Another front to pay attention to is US-China relations, which tend to be increasingly tense despite the latest macroeconomic data describing a different situation. In fact, China's trade balance is better than expected, in June exports increased by 0.5% year-on-year, against a forecast of -2% and a strong turnaround from -5.3% in May. In addition, the apparent increase in purchases of pigs (140%), soybeans (up 18%) and copper led to a significantly better figure than the June estimates at -9%, registering an increase of 2.7% year-on-year; This indicates that purchases of U.S. products from China are growing. Finally, China's GDP expanded by 3.2% year-on-year in the second quarter, from the previous -6.4%, and expectations were 2.4%. Industrial production rose by 4.8%, accelerating from 4.4% in May while consumption showed relative weakness and last month recorded a 1.8% decline, compared with the 0.5% expected by analysts.

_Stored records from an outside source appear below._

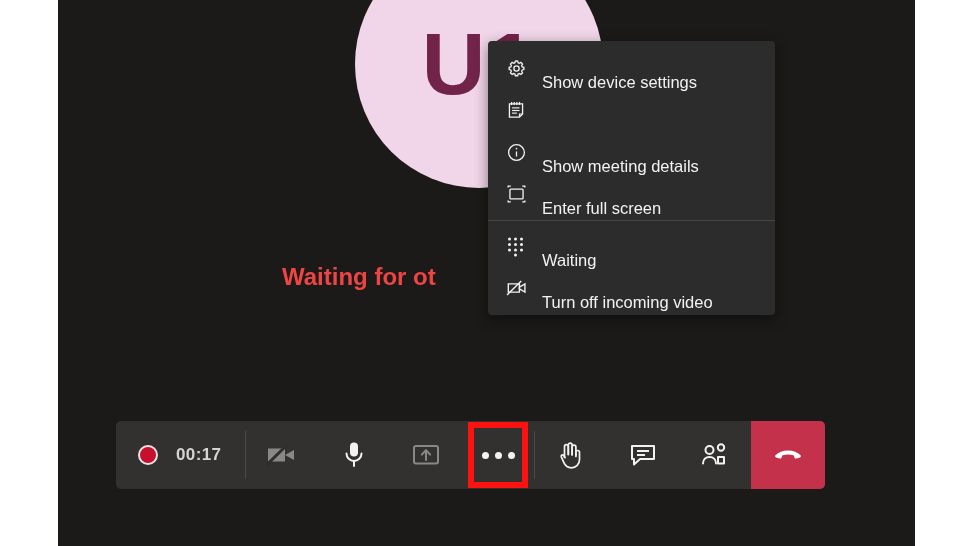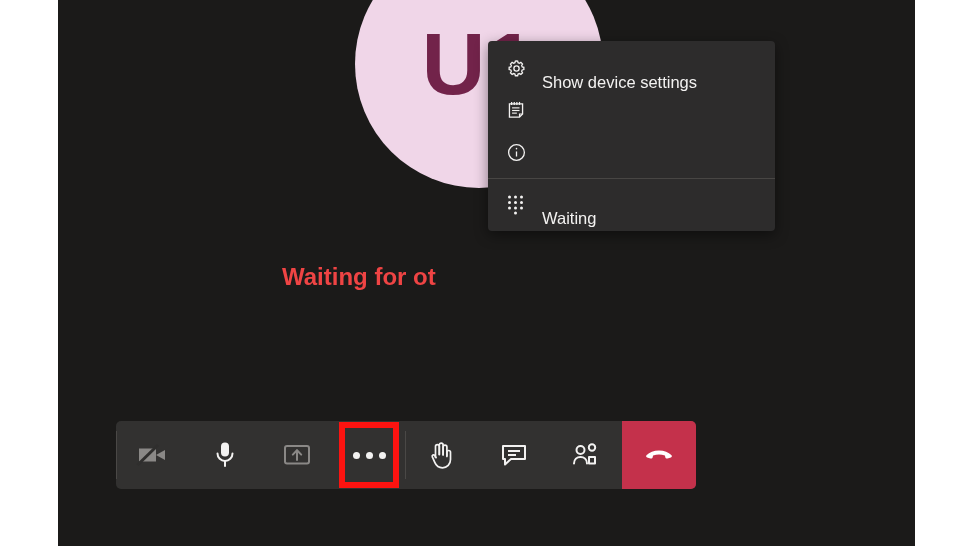"Show meeting details" span.menu-label { html: none -> <span>Show meeting details</span> }
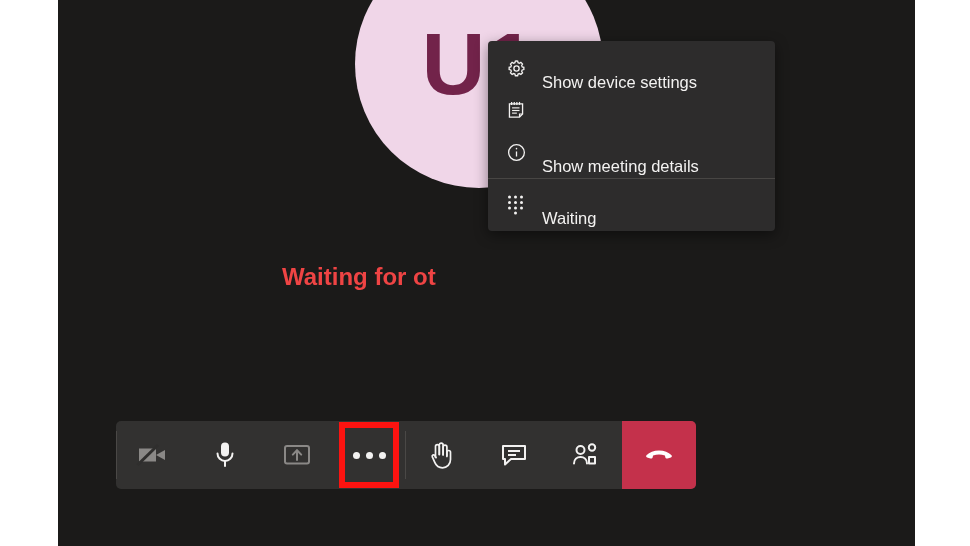"Enter full screen" div.menu-item { html: none -> <div> <span> <svg> <rect></rect> <path></path> <path></path> <path></path> <path></path> </svg> </span> <span>Enter full screen</span> </div> }
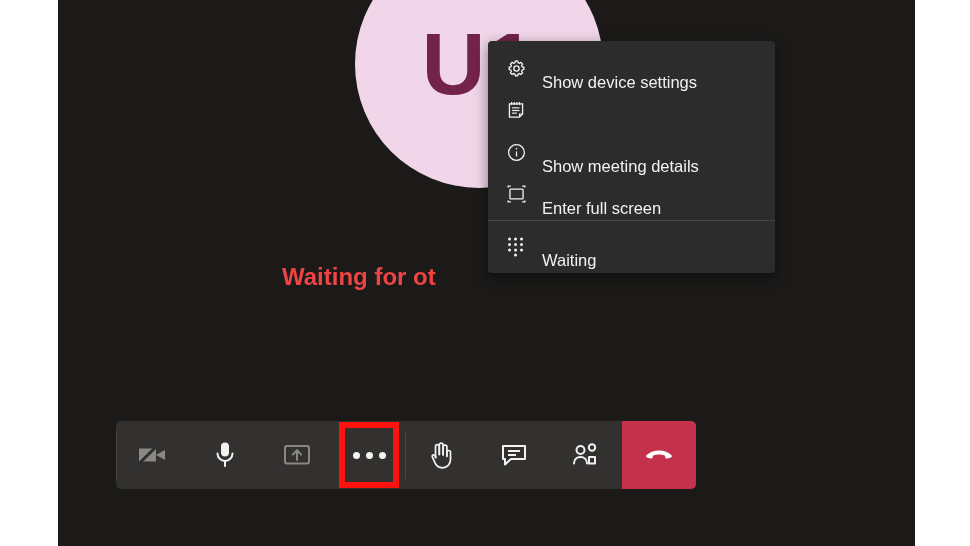"Turn off incoming video" div.menu-item { html: none -> <div> <span> <svg> <path></path> <path></path> <line></line> </svg> </span> <span>Turn off incoming video</span> </div> }
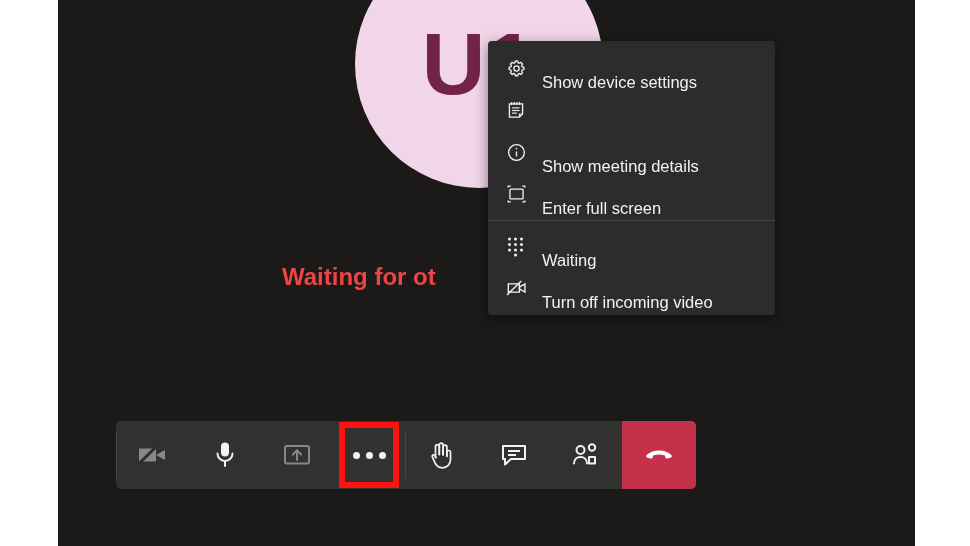"00:17" div.tb-rec { html: none -> <div> <span></span> <span>00:17</span> </div> }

In Europe, industrial production increased by 13.2% on a monthly basis in May, due to the gradual re-opening of activities, with an annual contraction of 20.9%; economists' consensus stood at 9.5%. The Zew index, which is forecasting Germany's economic expectations, fell to 59.3 points this month, down from 63.4 points the previous month and below forecasts of 60 points. The figure is seen as a good indicator of the German economic trend, following an initial recovery in V in May and in June the GDP curve is expected to flatten in the summer months.

The UK GDP figure is also below expectations at 1.8%, disregarding the strong rebound expected after - 20% in May.

The European Central Bank has continued its ultra-expansive monetary policy, leaving interest rates unchanged: the reference rate remains at zero, the deposit rate remains at -0.50% and the marginal lending rate at 0.25%. The ECB will continue with the 'Pepp' pandemic emergency program 'until at least June 2021'. But for the euro area, the main expectations are on the European Extraordinary Council, which should give a definitive indication of the Recovery Fund and in particular the number of resources to the funds lost and borrowed in favor especially of the states with the weakest fundamentals.

For the United States, the beige book published by the Federal Reserve by a country that has embarked on a structured growth path, and the quarter data published by four of the big six banks in the United States, show that the intervention of the government and the central bank, avoided one of the deepest economic crises ever and helped support the profits of big finance and in some cases, even to increase them. In fact, the data of the first quarter, although with some light & shade, in more cases were higher than expected.

Finally, inflation picked up slightly, with consumer prices rising by 0.6% month-on-month in June, from -0.1% in May, compared with 0.5% in consensus. Excluding some very volatile components, inflation rises by 0.2% month-on-month, from -0.1%.